■ Your objective
Looking at the records below, say how many lines include "radius", and add nothing else.

::::::::

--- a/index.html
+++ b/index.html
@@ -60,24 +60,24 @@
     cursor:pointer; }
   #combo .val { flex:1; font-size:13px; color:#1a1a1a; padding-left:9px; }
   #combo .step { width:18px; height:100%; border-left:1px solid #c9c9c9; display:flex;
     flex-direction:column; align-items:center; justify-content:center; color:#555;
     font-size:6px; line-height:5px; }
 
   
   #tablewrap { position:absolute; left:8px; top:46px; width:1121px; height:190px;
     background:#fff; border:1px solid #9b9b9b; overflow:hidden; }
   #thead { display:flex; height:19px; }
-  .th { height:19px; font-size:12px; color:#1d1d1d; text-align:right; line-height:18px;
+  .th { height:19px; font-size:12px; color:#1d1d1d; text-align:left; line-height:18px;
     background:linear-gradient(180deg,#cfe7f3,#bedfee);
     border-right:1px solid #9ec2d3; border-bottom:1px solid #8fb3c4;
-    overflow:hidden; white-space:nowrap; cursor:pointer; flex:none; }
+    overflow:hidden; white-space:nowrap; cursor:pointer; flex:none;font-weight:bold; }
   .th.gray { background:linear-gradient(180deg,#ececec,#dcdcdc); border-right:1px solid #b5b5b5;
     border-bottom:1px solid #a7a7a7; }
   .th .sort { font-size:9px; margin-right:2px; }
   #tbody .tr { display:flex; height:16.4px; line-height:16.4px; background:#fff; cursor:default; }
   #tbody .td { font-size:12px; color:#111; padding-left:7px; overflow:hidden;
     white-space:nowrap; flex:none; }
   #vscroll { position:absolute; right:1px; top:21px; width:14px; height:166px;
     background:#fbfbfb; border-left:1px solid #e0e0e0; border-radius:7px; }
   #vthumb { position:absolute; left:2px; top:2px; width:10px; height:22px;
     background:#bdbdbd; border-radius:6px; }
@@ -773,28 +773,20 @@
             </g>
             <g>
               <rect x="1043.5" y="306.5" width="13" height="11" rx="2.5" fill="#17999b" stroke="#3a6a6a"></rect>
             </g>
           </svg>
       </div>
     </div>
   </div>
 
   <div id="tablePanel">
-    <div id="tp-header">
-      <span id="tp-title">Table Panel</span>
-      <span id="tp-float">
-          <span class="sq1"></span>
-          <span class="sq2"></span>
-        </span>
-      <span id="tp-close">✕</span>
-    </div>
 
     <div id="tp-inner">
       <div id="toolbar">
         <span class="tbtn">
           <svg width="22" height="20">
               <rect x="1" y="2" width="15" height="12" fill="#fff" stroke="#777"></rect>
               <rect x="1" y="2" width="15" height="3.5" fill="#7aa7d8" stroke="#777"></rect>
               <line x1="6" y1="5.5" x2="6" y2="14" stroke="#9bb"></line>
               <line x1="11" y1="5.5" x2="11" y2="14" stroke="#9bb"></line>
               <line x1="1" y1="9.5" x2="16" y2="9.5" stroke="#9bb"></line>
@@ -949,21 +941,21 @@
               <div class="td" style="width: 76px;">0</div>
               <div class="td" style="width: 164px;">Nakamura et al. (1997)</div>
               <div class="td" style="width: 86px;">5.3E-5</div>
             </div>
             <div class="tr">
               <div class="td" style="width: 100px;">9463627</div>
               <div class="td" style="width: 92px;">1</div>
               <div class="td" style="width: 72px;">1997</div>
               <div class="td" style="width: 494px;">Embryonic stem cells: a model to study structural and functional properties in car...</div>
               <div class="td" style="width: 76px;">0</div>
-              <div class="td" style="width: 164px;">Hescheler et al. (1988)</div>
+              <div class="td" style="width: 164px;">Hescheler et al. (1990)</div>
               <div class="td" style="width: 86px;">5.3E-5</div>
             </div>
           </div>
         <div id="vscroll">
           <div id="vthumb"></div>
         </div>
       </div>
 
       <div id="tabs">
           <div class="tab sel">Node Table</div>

::::::::

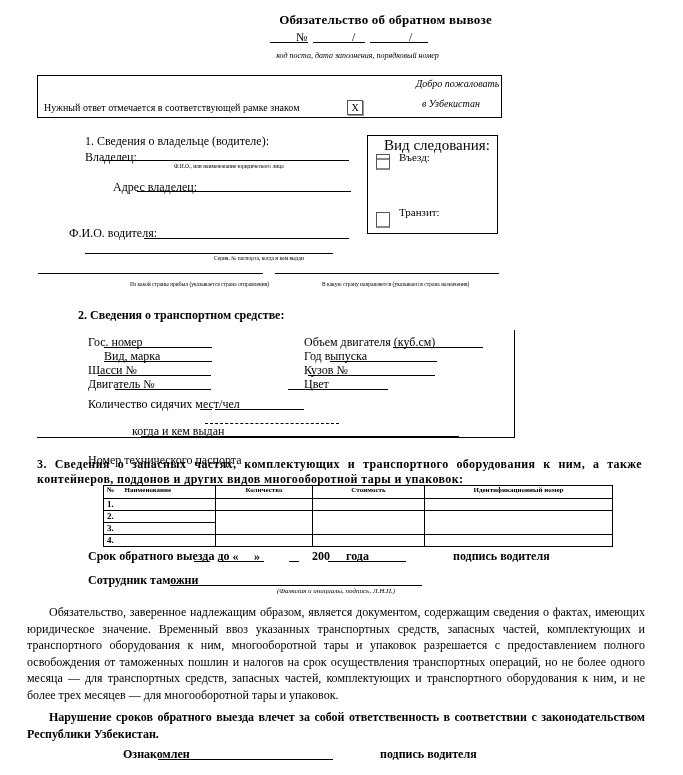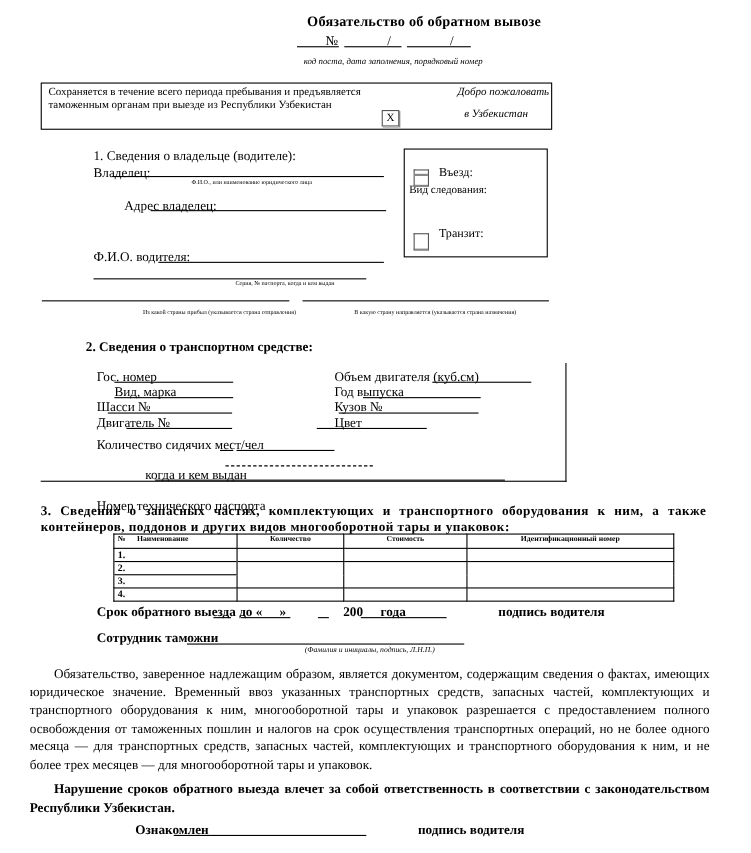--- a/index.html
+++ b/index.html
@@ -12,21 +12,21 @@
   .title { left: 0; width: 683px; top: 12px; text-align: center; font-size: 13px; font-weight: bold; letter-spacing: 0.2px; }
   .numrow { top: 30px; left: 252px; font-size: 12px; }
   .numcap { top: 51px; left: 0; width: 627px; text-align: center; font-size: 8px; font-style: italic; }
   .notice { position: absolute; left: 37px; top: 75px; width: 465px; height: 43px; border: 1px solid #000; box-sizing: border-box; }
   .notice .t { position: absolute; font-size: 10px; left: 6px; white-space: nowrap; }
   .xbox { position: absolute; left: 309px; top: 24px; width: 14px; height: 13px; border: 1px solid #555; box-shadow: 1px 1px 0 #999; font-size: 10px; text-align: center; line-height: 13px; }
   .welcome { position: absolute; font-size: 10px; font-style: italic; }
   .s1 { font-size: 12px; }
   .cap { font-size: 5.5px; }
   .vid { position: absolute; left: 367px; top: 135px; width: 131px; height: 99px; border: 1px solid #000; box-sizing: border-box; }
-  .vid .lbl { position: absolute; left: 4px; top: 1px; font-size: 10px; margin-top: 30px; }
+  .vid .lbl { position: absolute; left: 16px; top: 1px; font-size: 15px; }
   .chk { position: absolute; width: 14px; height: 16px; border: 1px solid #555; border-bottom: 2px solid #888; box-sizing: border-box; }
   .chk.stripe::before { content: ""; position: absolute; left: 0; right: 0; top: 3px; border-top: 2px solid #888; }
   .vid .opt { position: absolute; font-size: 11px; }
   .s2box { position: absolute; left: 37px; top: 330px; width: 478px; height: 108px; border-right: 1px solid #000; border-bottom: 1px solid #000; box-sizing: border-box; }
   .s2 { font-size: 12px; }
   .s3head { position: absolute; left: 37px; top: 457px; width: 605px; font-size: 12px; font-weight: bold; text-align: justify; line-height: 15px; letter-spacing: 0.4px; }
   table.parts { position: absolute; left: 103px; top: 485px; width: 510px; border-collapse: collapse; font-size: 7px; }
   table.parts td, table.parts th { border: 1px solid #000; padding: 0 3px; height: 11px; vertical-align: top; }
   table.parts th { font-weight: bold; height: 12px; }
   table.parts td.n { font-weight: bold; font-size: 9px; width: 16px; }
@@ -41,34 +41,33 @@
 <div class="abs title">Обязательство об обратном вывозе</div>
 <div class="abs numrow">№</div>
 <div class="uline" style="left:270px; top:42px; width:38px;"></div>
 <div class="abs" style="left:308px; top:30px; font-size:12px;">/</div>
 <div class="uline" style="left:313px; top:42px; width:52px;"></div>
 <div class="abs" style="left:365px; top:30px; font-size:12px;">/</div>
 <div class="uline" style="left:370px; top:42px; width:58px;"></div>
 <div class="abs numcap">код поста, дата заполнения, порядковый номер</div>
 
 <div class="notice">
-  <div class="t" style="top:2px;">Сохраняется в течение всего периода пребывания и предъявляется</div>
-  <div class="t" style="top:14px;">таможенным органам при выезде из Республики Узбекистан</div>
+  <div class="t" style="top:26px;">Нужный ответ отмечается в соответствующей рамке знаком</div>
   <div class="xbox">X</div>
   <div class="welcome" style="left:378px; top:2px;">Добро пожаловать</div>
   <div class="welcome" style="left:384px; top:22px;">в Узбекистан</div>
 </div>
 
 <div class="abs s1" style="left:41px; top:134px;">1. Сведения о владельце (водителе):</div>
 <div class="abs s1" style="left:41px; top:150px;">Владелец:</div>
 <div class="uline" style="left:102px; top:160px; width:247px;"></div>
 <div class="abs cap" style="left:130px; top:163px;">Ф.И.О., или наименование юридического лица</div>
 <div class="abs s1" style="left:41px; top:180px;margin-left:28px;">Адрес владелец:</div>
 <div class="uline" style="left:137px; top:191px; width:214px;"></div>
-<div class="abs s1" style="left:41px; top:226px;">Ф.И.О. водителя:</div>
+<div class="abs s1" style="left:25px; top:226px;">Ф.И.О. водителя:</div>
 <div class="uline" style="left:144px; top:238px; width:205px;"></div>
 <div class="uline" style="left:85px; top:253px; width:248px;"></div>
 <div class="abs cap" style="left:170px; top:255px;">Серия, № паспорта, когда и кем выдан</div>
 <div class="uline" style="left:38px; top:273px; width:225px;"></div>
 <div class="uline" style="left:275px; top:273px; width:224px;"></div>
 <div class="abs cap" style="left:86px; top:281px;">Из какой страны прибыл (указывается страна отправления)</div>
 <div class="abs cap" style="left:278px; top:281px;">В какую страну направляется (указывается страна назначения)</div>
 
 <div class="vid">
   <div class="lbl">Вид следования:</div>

::::::::

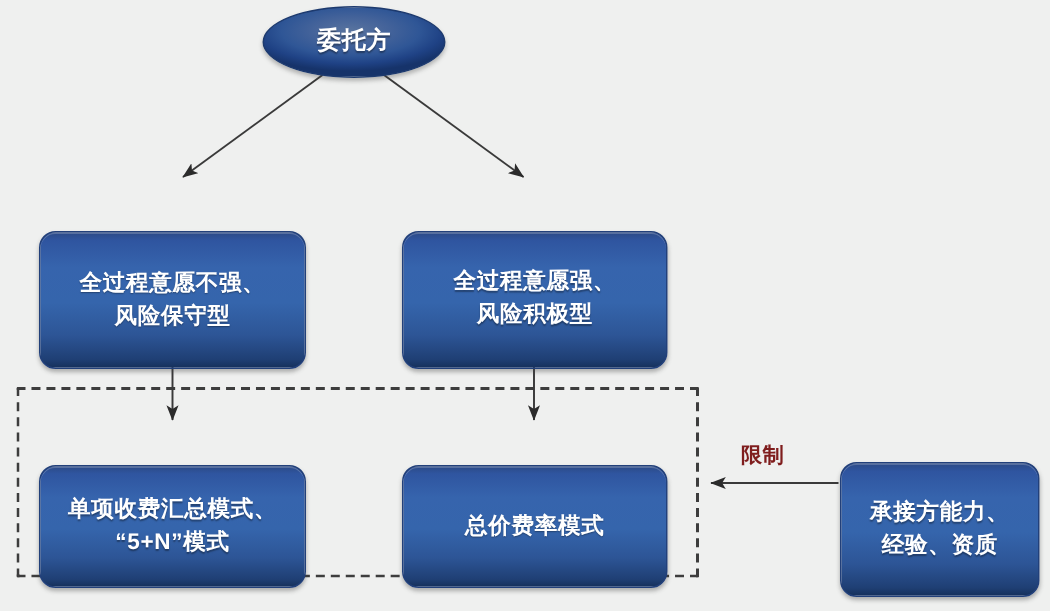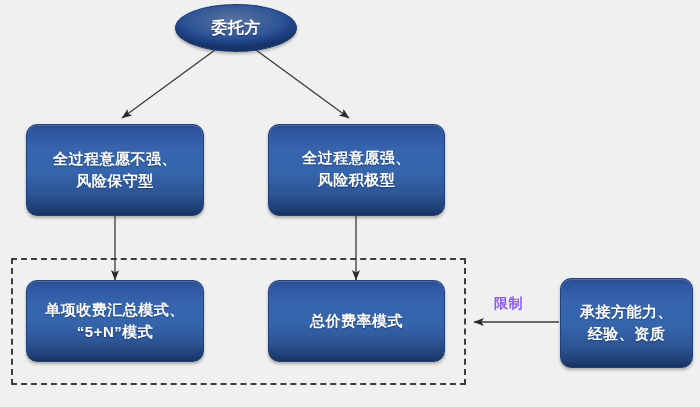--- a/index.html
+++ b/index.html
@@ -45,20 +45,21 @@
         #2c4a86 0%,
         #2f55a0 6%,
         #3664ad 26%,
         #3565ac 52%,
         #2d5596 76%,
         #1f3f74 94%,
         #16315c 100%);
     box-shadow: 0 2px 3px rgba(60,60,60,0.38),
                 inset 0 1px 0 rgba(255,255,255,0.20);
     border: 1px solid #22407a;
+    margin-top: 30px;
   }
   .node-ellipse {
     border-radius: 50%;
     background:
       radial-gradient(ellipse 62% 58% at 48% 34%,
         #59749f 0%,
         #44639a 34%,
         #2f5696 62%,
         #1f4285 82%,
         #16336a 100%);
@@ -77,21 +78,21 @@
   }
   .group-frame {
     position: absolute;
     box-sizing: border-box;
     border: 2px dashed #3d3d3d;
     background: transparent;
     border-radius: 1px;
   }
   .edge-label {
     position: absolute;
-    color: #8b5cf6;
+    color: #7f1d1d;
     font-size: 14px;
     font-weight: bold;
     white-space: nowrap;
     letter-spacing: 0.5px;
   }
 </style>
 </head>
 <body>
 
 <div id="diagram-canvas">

::::::::

■ Task output
4